Court Opinion

ID: 9654228
Source: CourtListenerOpinion
Date Created: 2023-08-23 18:10:59.029209+00
Date Added: 2024-06-11T18:13:07.125964
License: Public Domain

ON appellant’s motion for rehearing
WOODLEY, Judge.
As stated in our original opinion, Officer Richards’ testimony is undisputed and is to the effect that he was not a party to any scheme to secure the conviction of innocent persons by inducing them to possess or sell narcotics in order that he might prosecute them therefor. There was no evidence, therefore, which would authorize a finding that Richards was an accomplice witness.
Under appellant’s testimony he was not entrapped by Richards acting through his agent Bayly. If induced by anyone it was by Bayly.
Appellant sought to have the jury instructed to acquit if Richards and Bayly, either or both or acting together, initiated and induced the commission of the offense which appellant would not otherwise have committed.
Richards, under the undisputed evidence, not being a party to the claimed inducement, the court properly declined to so charge.
As to Bayly, the question may be thus stated: May one who sells narcotics to a narcotics agent of the state escape punishment for such sale by showing that the addict who informed upon him induced him to participate in the purchase of the nar*377cotics, to resume the use of narcotics and to make the sale to the narcotics agent, the addict’s purpose being to bring about the prosecution of the seller by the narcotics agent who made the purchase, no officer or agent of the state being in any way a party to a scheme of inducing the seller or anyone else to commit a crime not contemplated by him, for the purpose of instituting criminal prosecution against him? We think not.
Where the defense of entrapment has been recognized, it is held that the entrapment must be by an officer or agent of the state or the government and not by another private person. Beard v. U.S., 59 Fed. 2d 940.
Appellant recognizes this rule.
Richards’ testimony as to the extent of Bayly’s implication in the case against appellant is referred to in the motion for rehearing as Richards’ expression of what he knew about the matter. It is not contended that Officer Richards is shown to have been a party directly to “framing” appellant. It is contended that Bayly was an agent of Richards and of the state.

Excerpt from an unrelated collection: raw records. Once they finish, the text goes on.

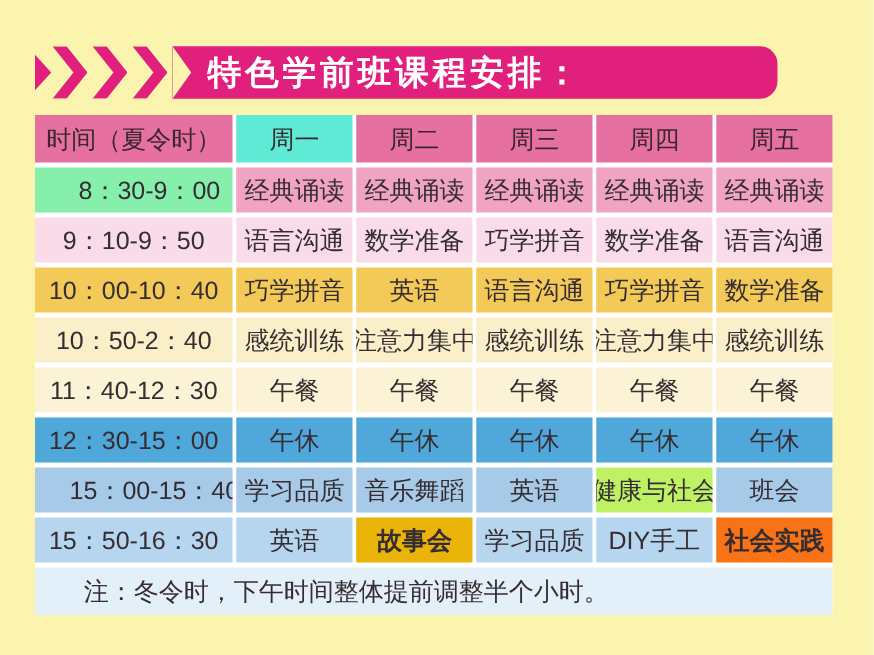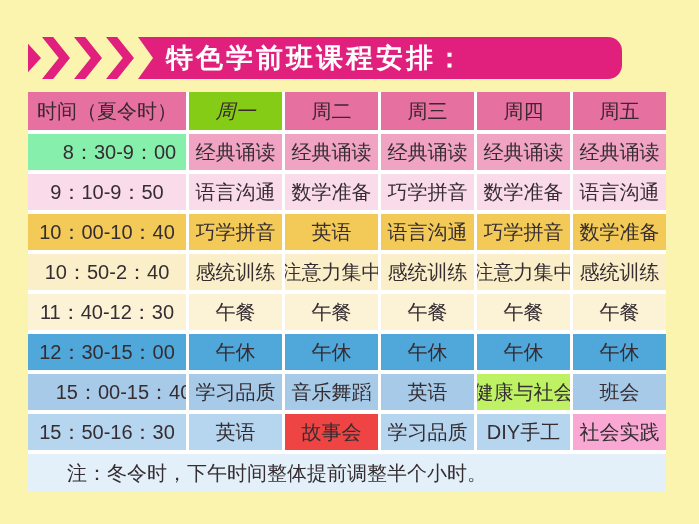"周一" div.cell { background: #84cc16 -> #5eead4; font-style: italic -> none }
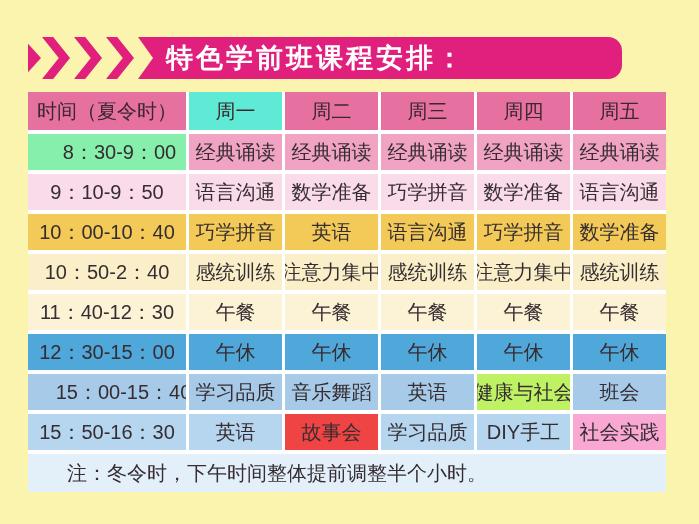"故事会" div.cell { background: #ef4444 -> #eab308; font-weight: none -> bold }
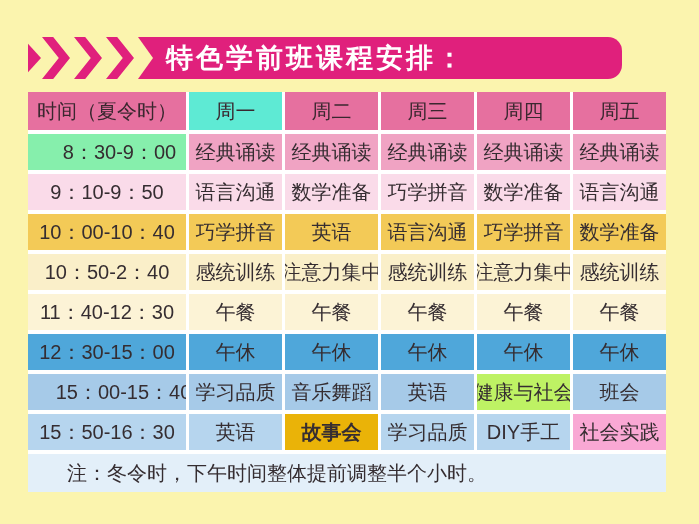"社会实践" div.cell { background: #f9a8d4 -> #f97316; font-weight: none -> bold }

The courts of this state have long recognized the doctrine of entrapment, proof of which makes the entrapping person an accomplice witness because he has become a party to the crime.
Officer Richards was not shown to have become a party to the offense and was not an accomplice witness. Bayly did not testify.
The question is not whether Bayly was a party to the sale and himself guilty of an offense, but whether his implication would relieve appellant from criminal responsibility therefor.
The courts of this state have not previously held that entrapment was a defense to crime, though the inducement was by an officer or agent of the state.
Bayly not being an officer or agent of the state, and not acting under the directions of an officer or agent in doing so if he in fact induced appellant to commit the offense, we remain convinced that the issue of entrapment as a defense to crime was not raised by the evidence.
*378We disclaim any intent to hold that a defense to. crime may not be raised by the testimony of the defendant.
Appellant’s motion for rehearing is overruled.